# Material for this exercise

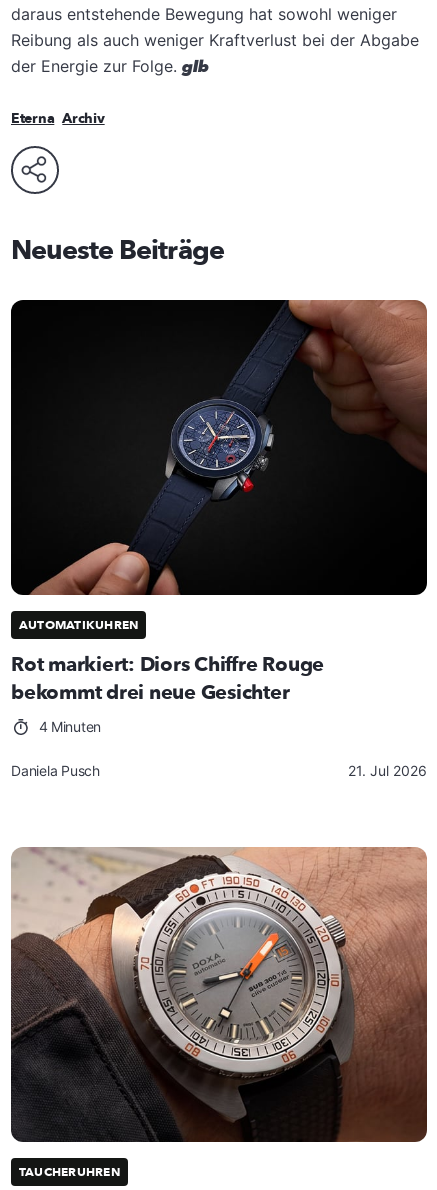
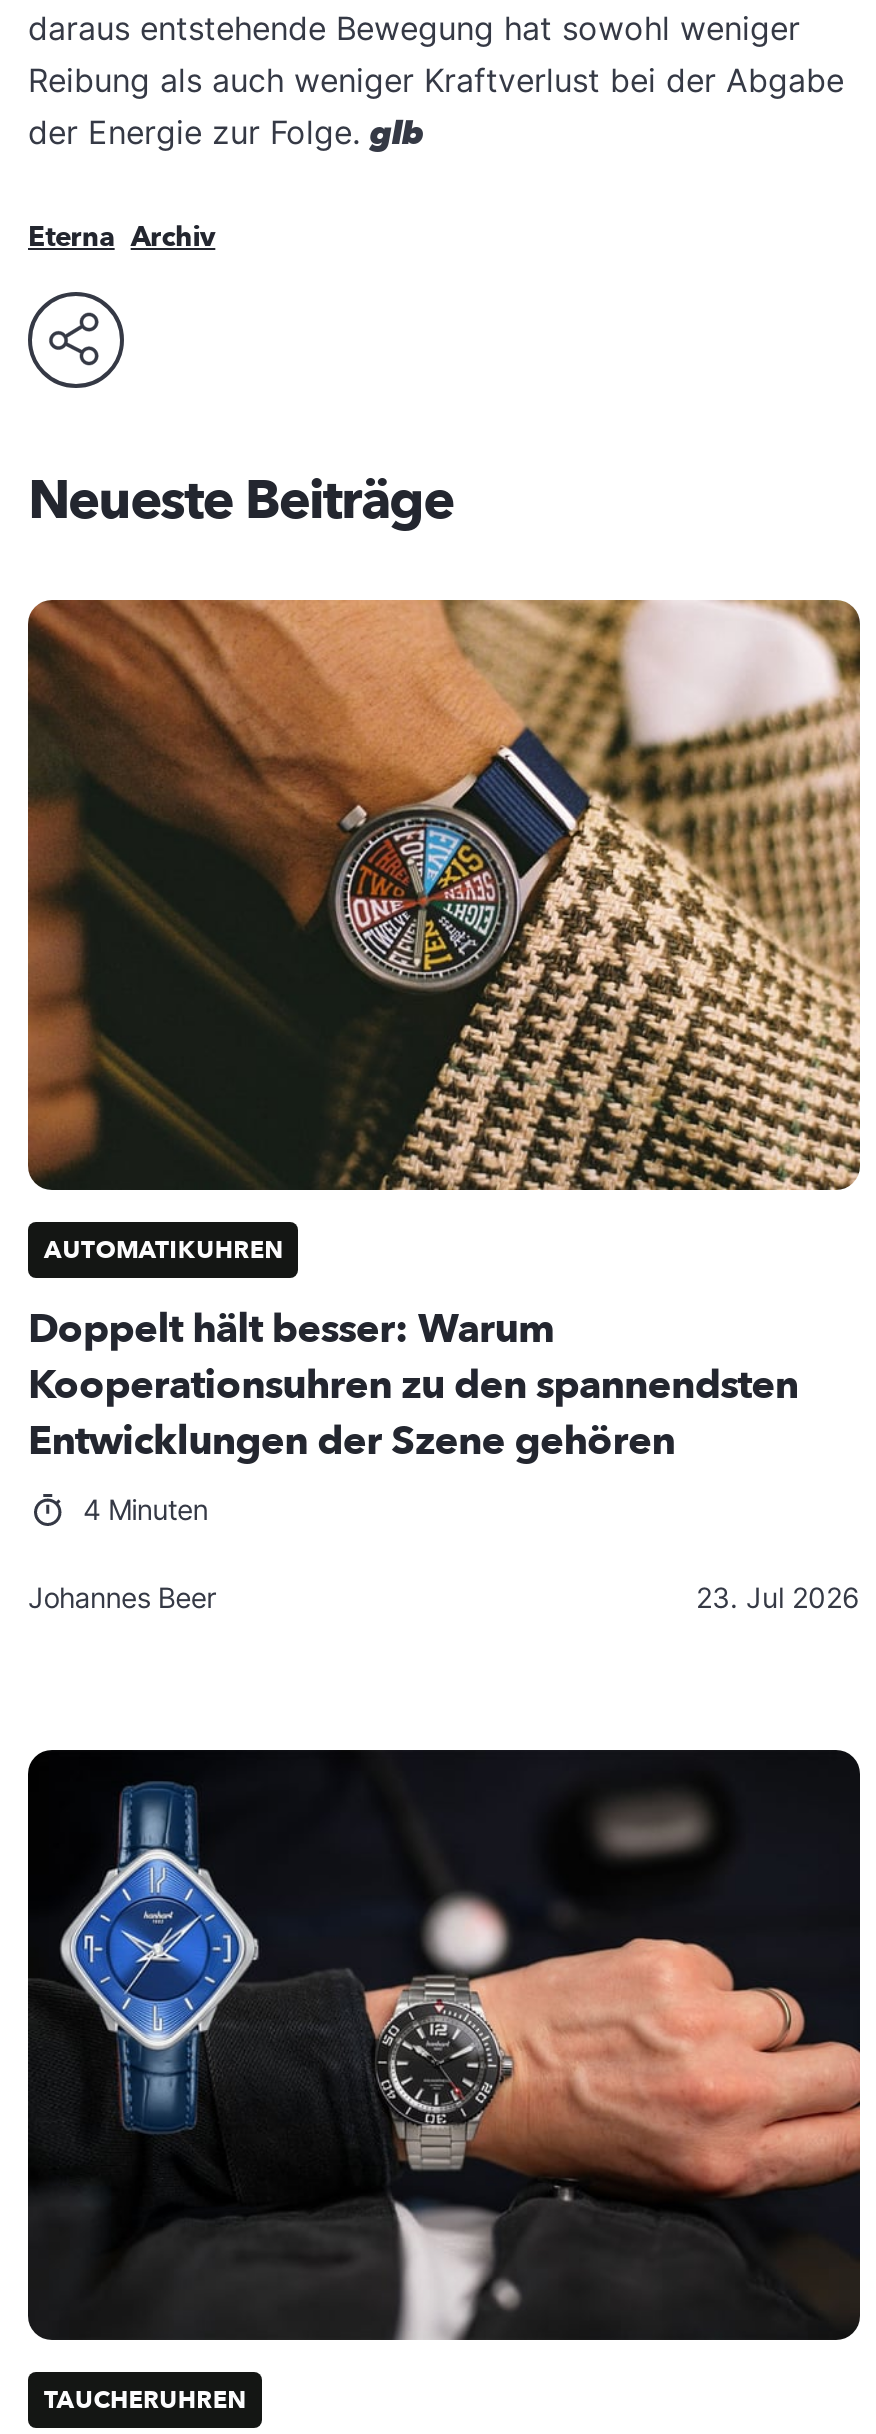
[10,299,428,596] [image] -> [26,598,862,1192] [image]
[11,651,324,706] Rot markiert: Diors Chiffre Rouge | bekommt drei neue Gesichter -> [28,1301,798,1467] Doppelt hält besser: Warum | Kooperationsuhren zu den spannendsten | Entwicklungen der Szene gehören
[11,762,427,779] Daniela Pusch | 21. Jul 2026 -> [28,1579,860,1613] Johannes Beer | 23. Jul 2026
[11,846,428,1143] [image] -> [26,1748,862,2340] [image]

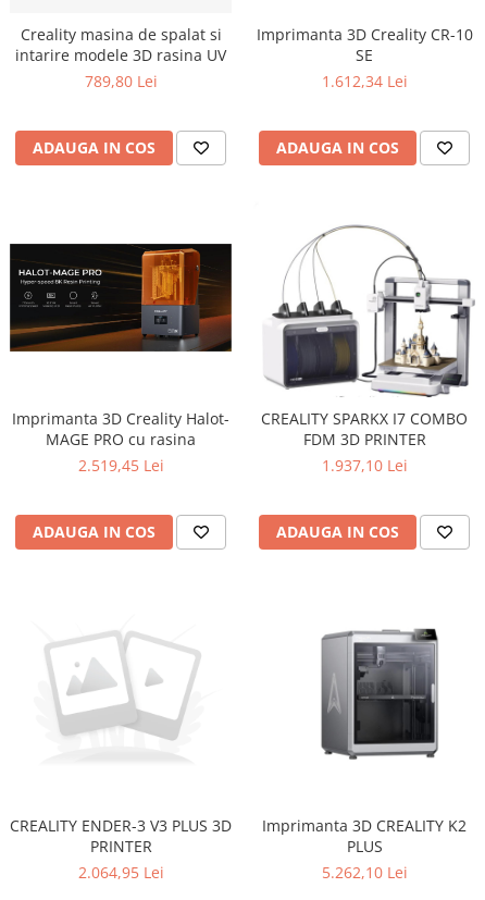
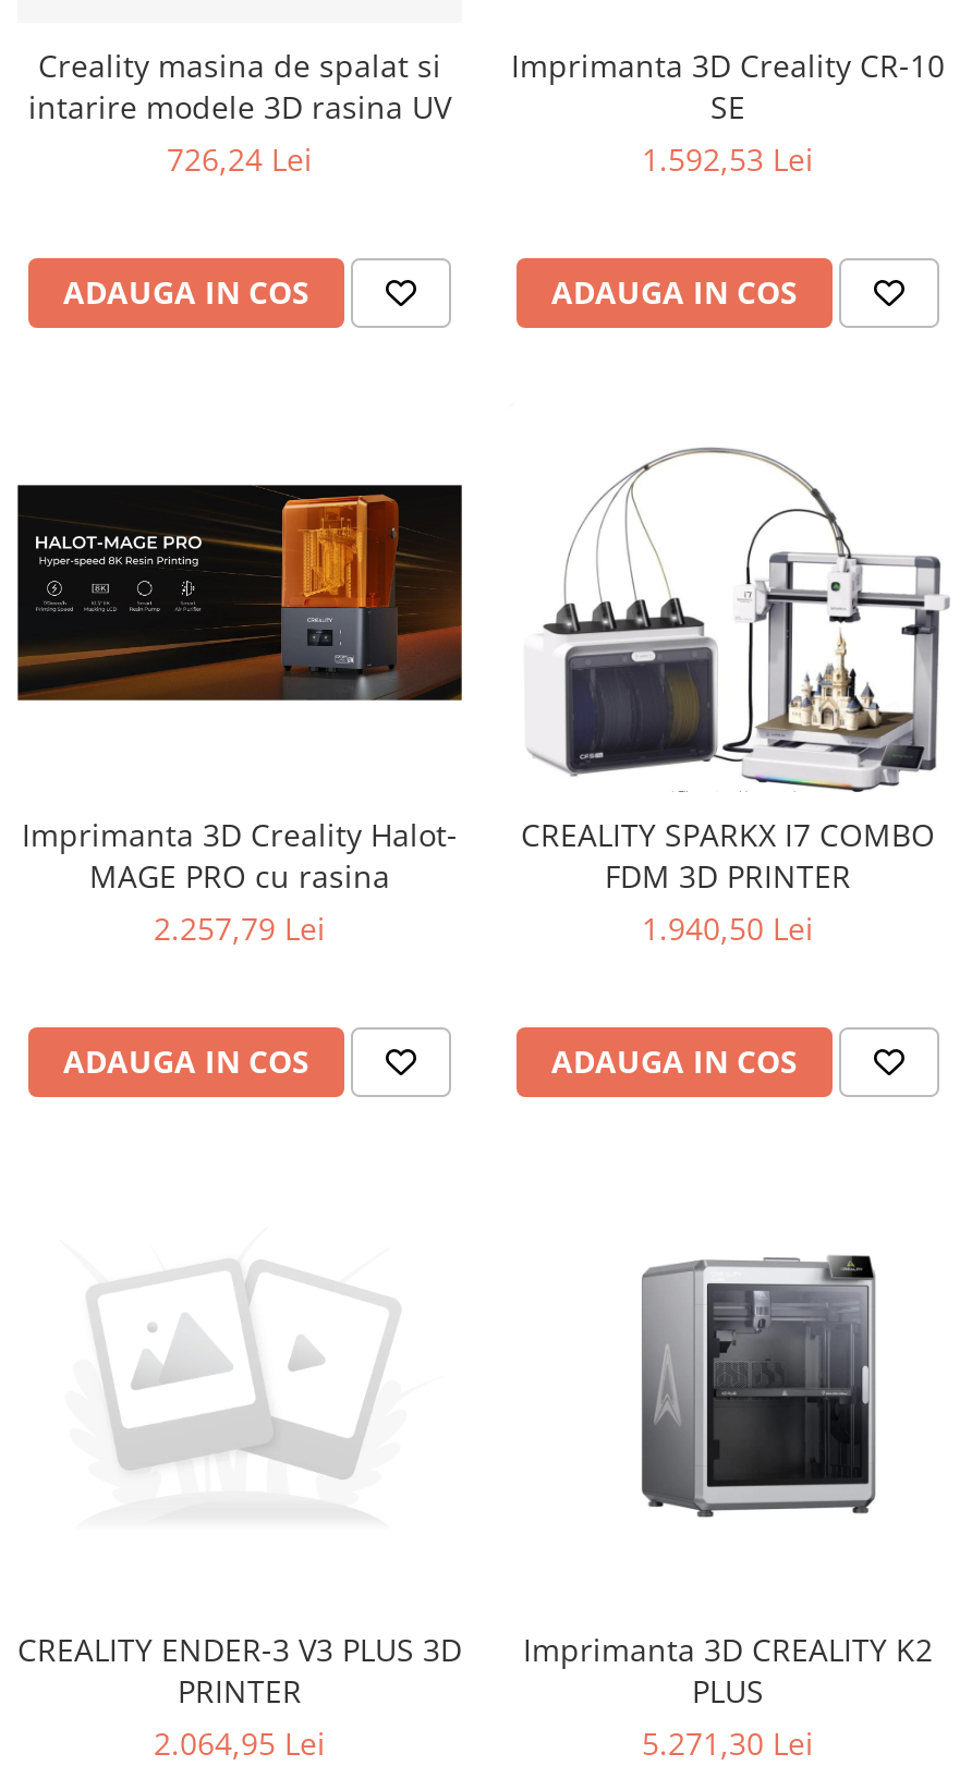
[84,71,157,91] 789,80 Lei -> [167,138,313,180] 726,24 Lei
[321,71,407,91] 1.612,34 Lei -> [642,138,814,180] 1.592,53 Lei
[78,455,164,476] 2.519,45 Lei -> [154,908,326,949] 2.257,79 Lei
[321,455,407,476] 1.937,10 Lei -> [642,908,814,949] 1.940,50 Lei
[321,862,407,883] 5.262,10 Lei -> [642,1723,814,1764] 5.271,30 Lei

# Your objective
Output the listing above exactly, pictures omitted.

# Response
[10,299,428,596] [image] -> [26,598,862,1192] [image]
[11,651,324,706] Rot markiert: Diors Chiffre Rouge | bekommt drei neue Gesichter -> [28,1301,798,1467] Doppelt hält besser: Warum | Kooperationsuhren zu den spannendsten | Entwicklungen der Szene gehören
[11,762,427,779] Daniela Pusch | 21. Jul 2026 -> [28,1579,860,1613] Johannes Beer | 23. Jul 2026
[11,846,428,1143] [image] -> [26,1748,862,2340] [image]

[84,71,157,91] 789,80 Lei -> [167,138,313,180] 726,24 Lei
[321,71,407,91] 1.612,34 Lei -> [642,138,814,180] 1.592,53 Lei
[78,455,164,476] 2.519,45 Lei -> [154,908,326,949] 2.257,79 Lei
[321,455,407,476] 1.937,10 Lei -> [642,908,814,949] 1.940,50 Lei
[321,862,407,883] 5.262,10 Lei -> [642,1723,814,1764] 5.271,30 Lei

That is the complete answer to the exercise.